Viki March 13, 2009 at 10:38 pm

To answer the question about what to do with the leftover shampoo, you could pour it into small travel bottles and give away that way, use to clean your hairbrushes and makeup brushes, wash your dog :), etc. I’ve noticed on in my area, that people will give away bottles of things they don’t like or won’t/can’t use. I’m going to have a lot of cleaning products soon because I’m going to give “natural” cleaning a shot. i found out I can take it to my local Hazmat collection site on the weekends and they’ll take it there. I’d like to have the bottles for some of them though…

Anyway, I belonged to a coupon pass-along mail thing where people put at least 5-10 coupons in an envelope, mailed it to someone, they took what they wanted, added some, and mailed it on, etc. There was a list of names in the envelope, so you knew you’d eventually get it back. It was a little helpful because we don’t use a lot of the junk others do, so they were excited to get the coupons. I’d find some good ones here and there. I’m jealous of some of you though. The most I’ve ever saved was 31%! Oh well. Something to aspire to! 🙂


diane March 14, 2009 at 6:25 am

I have tried the site before, and then I found It does the same and maybe more for free. I also like to have my coupons with me instead of in the drawer and dated….somewhere. Inverably I am somewhere that has a sale on something and “no coupon” with me .( so now I clip all coupons I want to use and store them in my carrier. we are good to go.


marianne March 14, 2009 at 6:34 am

this is an obscure reference but remember the movie Mr. Mom? The housewives played poker with coupons! that was funny, but a good idea. anyways, i like cutting coupons but the more i look, the more i find it is for prepackaged items or things i wont use. i find cooking from scratch is the easiest way to save money. i just finished reading “americas cheapest family” and “the tightwad gazette”. The Economedes family shop 1x per month and spend on average $350. They get the best deals they can and stockpile. Amy Dacyczyn suggests keeping a price list handy of what your staples cost you. That way you can look at your handy cheat sheet to know where the best price at which store is that week. just scan the circulars (and pair them with your coupons if you are super savy). I have found that I know my basics (rice, potatoes, chicken) and then shop the circulars for what is on sale, scan the reduced produce and meat for deals, and base my weekly meals on that. i use up what is in my fridge, nothing goes bad, and my husband stays full. That last one is important because he can get cranky if he is hungry. lol.
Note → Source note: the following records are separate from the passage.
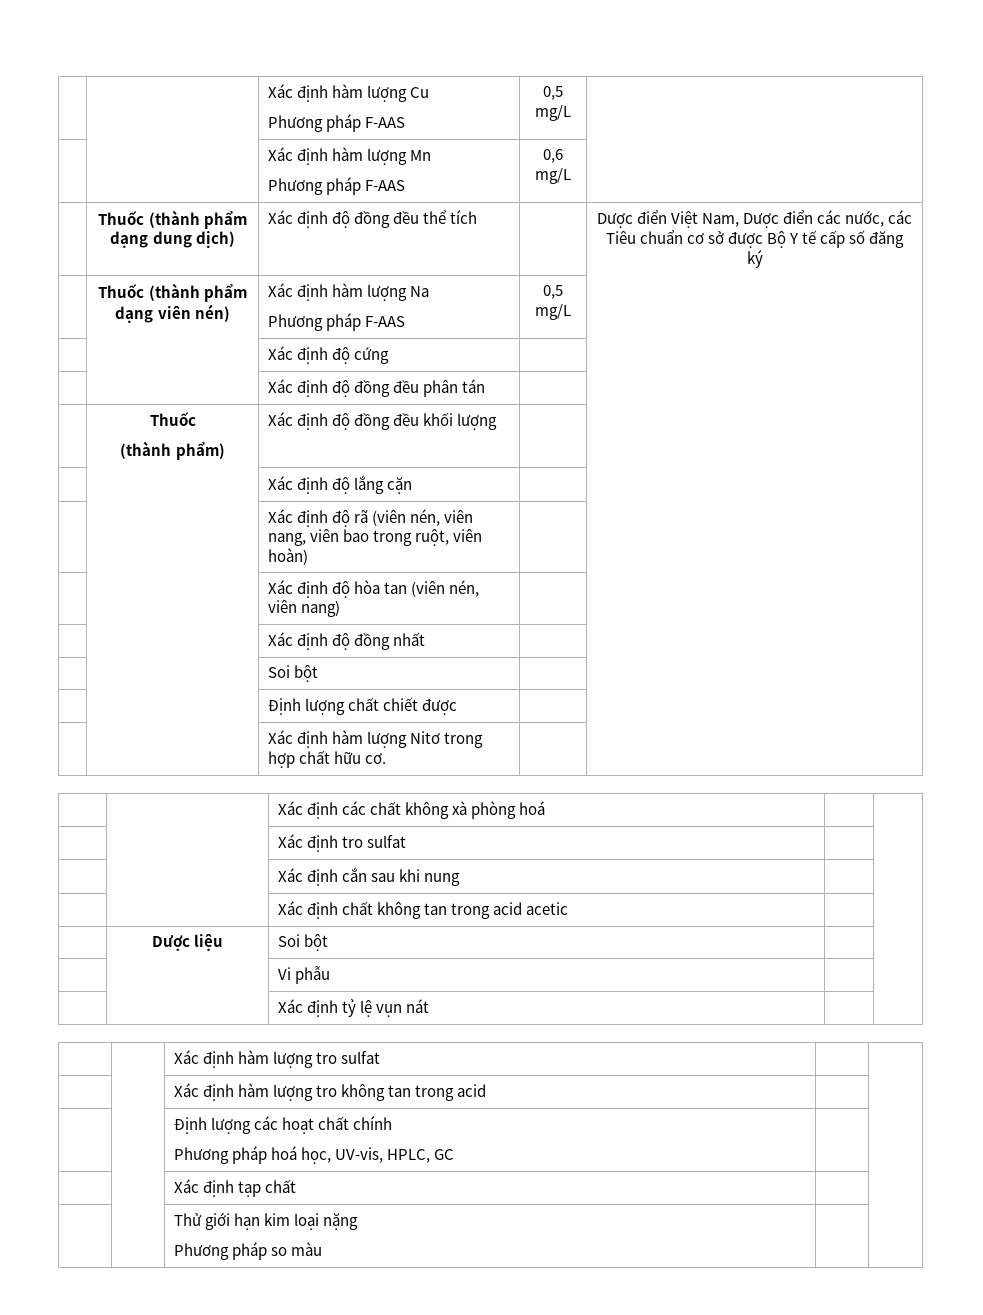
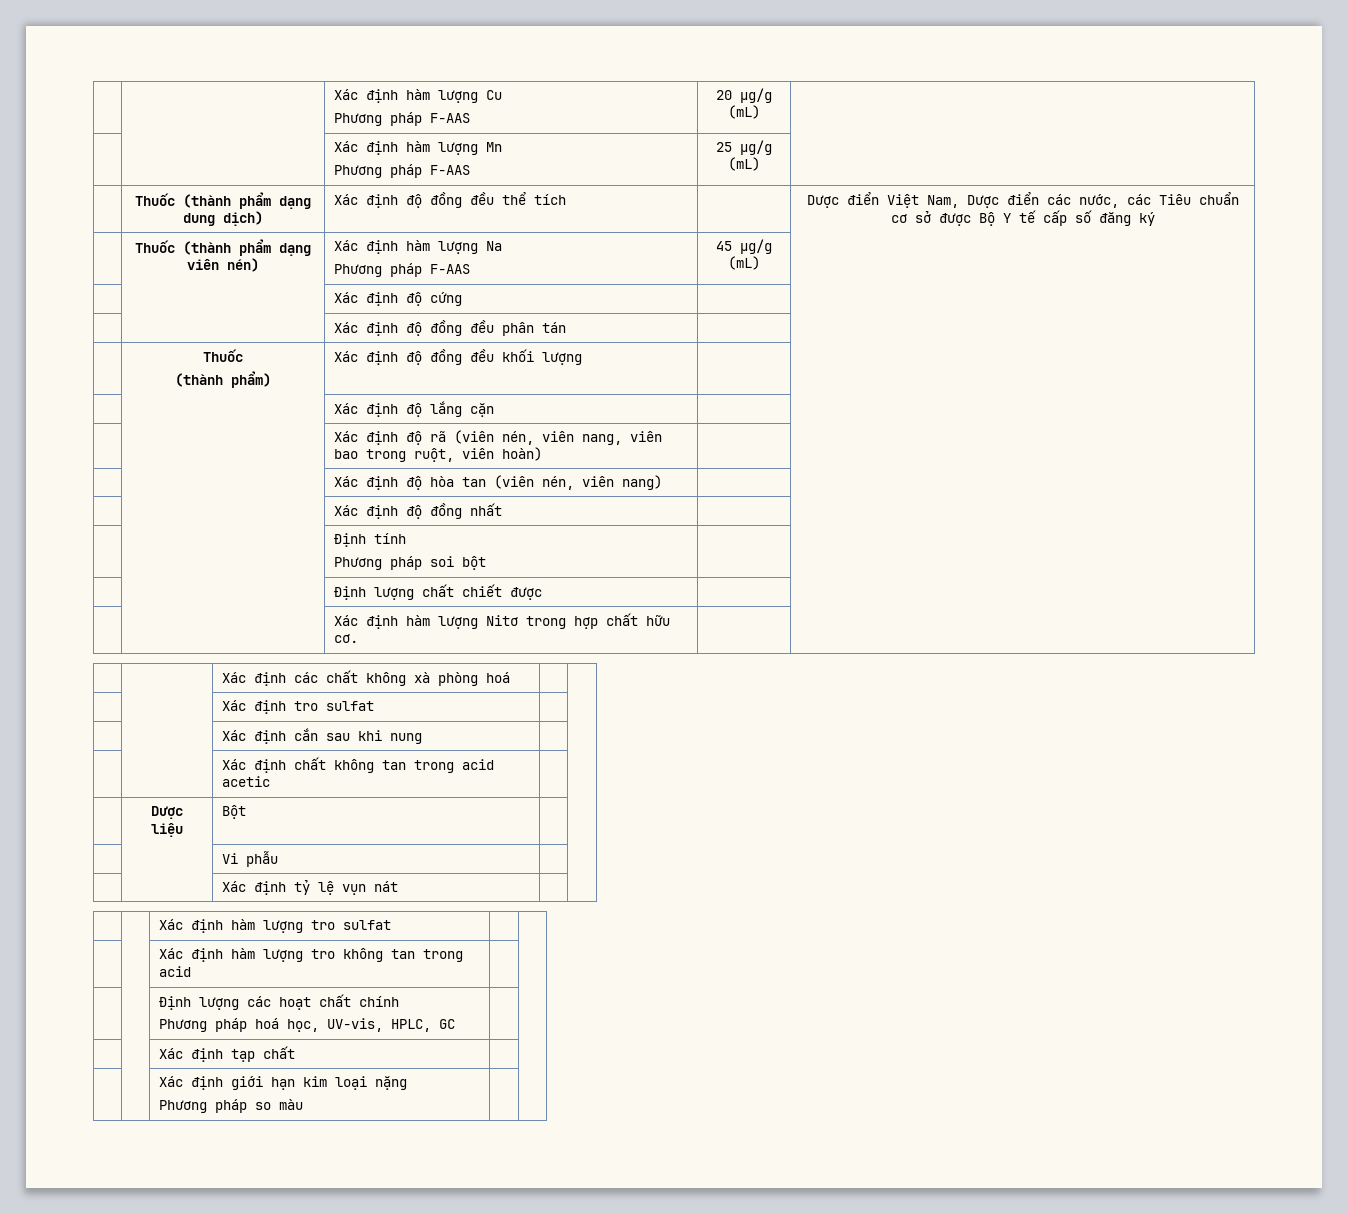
  | | Xác định hàm lượng Cu
- Phương pháp F-AAS | 0,5 mg/L |
+ Phương pháp F-AAS | 20 µg/g (mL) |
  | | Xác định hàm lượng Mn
- Phương pháp F-AAS | 0,6 mg/L |
+ Phương pháp F-AAS | 25 µg/g (mL) |
  | Thuốc (thành phẩm dạng viên nén) | Xác định hàm lượng Na
- Phương pháp F-AAS | 0,5 mg/L |
+ Phương pháp F-AAS | 45 µg/g (mL) |
- | | Soi bột | |
+ | | Định tính
+ Phương pháp soi bột | |
- | Dược liệu | Soi bột | |
+ | Dược liệu | Bột | |
- | | Thử giới hạn kim loại nặng
+ | | Xác định giới hạn kim loại nặng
tammy March 14, 2009 at 7:31 am

Katy- That’s alot of raisin bran! But I was thinking just this morning over coffee that i would love to have a raisin bran muffin. The recipe used to be printed right on the box. I bet it’s online too. I remember the muffins were simple to make and very good.
Now i buy the knock off raisin bran for a buck a box at Kroger. But i love the real deal when i have a coupon.
My son told me last week a box of Apple Jacks in NYC was $6.50!!


Pennie March 14, 2009 at 7:28 pm

I love coupons, too, and matching them up with the weekly ad circulars for my local stores (then doubling them) is an extra thrill. The best combos are usually boxed cereals, pet food, and the occasional treat (like dark chocolate–yum!) 🙂

Cooking from scratch is hands-down the best way to eat cheaply and healthy; there aren’t many coupons to keep track of really, as I’ve found that most of them are for pre-packaged, high sodium and/or high fat items or paper products/cleaning supplies and such that we don’t use.

When astute, my typical weekly savings from mfgr. coupons, doubling, and circular instore ads/coupons is usually in the 35-50% range.


Martha March 22, 2009 at 12:51 pm

good article!! I was a member years ago with that site. Then about a year ago the woman that runs was on the news and her site is free. I love it!! I like the virtual coupon organizer.


aimee May 5, 2009 at 3:49 am

I’m just into week one of the grocery game and I have the same frustrations as you did. Lots of things that we would never stock up on. I’m up for keeping on through the trial, but more than likely won’t keep on either. I do how it makes you look even closer at coupons and flyers and sales etc. I was doing that before but never this closely.